Task data Start Marker
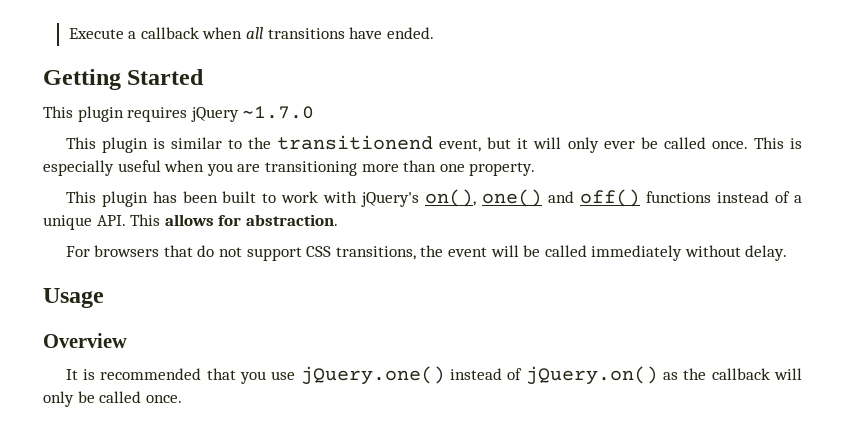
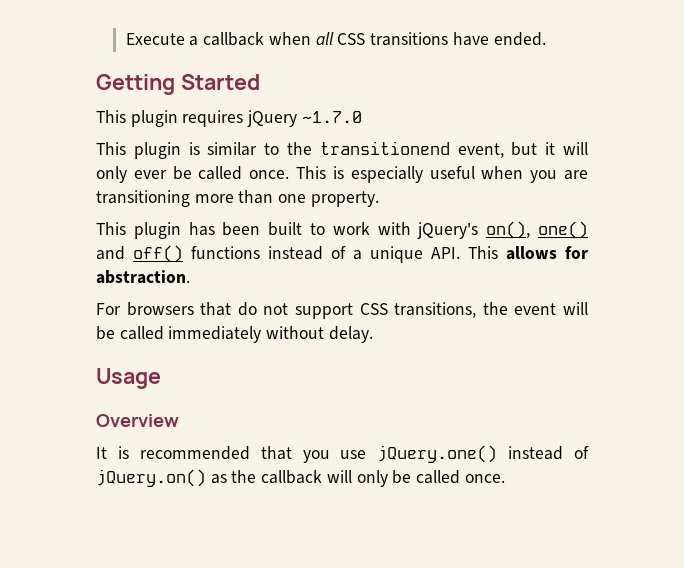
- Execute a callback when all transitions have ended.
+ Execute a callback when all CSS transitions have ended.

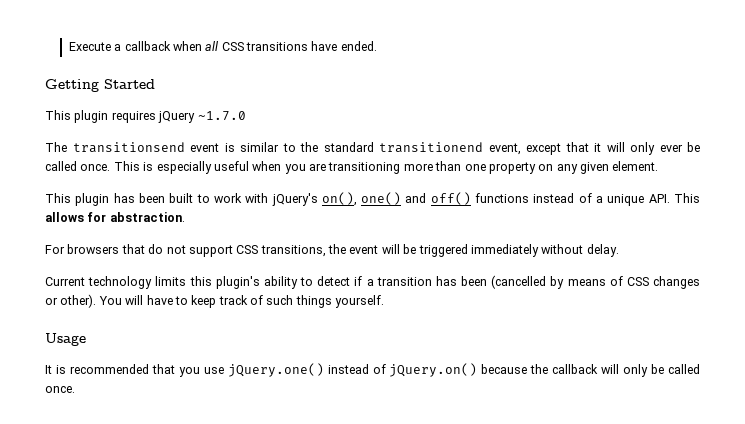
- This plugin is similar to the transitionend event, but it will only ever be called once.
+ The transitionsend event is similar to the standard transitionend event, except that it will only ever be called once.
- This is especially useful when you are transitioning more than one property.
+ This is especially useful when you are transitioning more than one property on any given element.
- For browsers that do not support CSS transitions, the event will be called immediately without delay.
+ For browsers that do not support CSS transitions, the event will be triggered immediately without delay.
+ Current technology limits this plugin's ability to detect if a transition has been (cancelled by means of CSS changes or other). You will have to keep track of such things yourself.
- Overview
- It is recommended that you use jQuery.one() instead of jQuery.on() as the callback will only be called once.
+ It is recommended that you use jQuery.one() instead of jQuery.on() because the callback will only be called once.

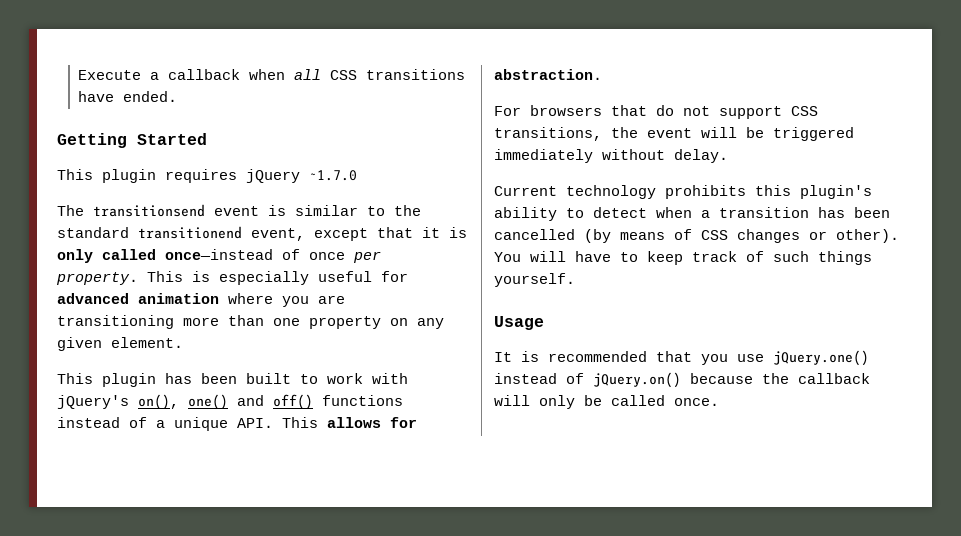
- The transitionsend event is similar to the standard transitionend event, except that it will only ever be called once. This is especially useful when you are transitioning more than one property on any given element.
+ The transitionsend event is similar to the standard transitionend event, except that it is only called once—instead of once per property. This is especially useful for advanced animation where you are transitioning more than one property on any given element.
- Current technology limits this plugin's ability to detect if a transition has been (cancelled by means of CSS changes or other).
+ Current technology prohibits this plugin's ability to detect when a transition has been cancelled (by means of CSS changes or other).

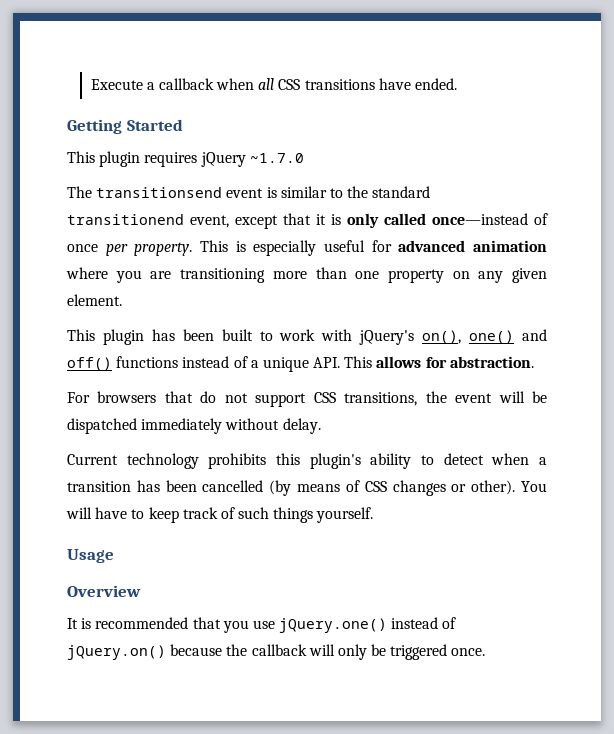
- For browsers that do not support CSS transitions, the event will be triggered immediately without delay.
+ For browsers that do not support CSS transitions, the event will be dispatched immediately without delay.
+ Overview
- It is recommended that you use jQuery.one() instead of jQuery.on() because the callback will only be called once.
+ It is recommended that you use jQuery.one() instead of jQuery.on() because the callback will only be triggered once.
Task data End Marker
▶ [Problem to solve]
State the count of lines above containing the string "plugin", and add nothing to it.

▶ [Written solution]
4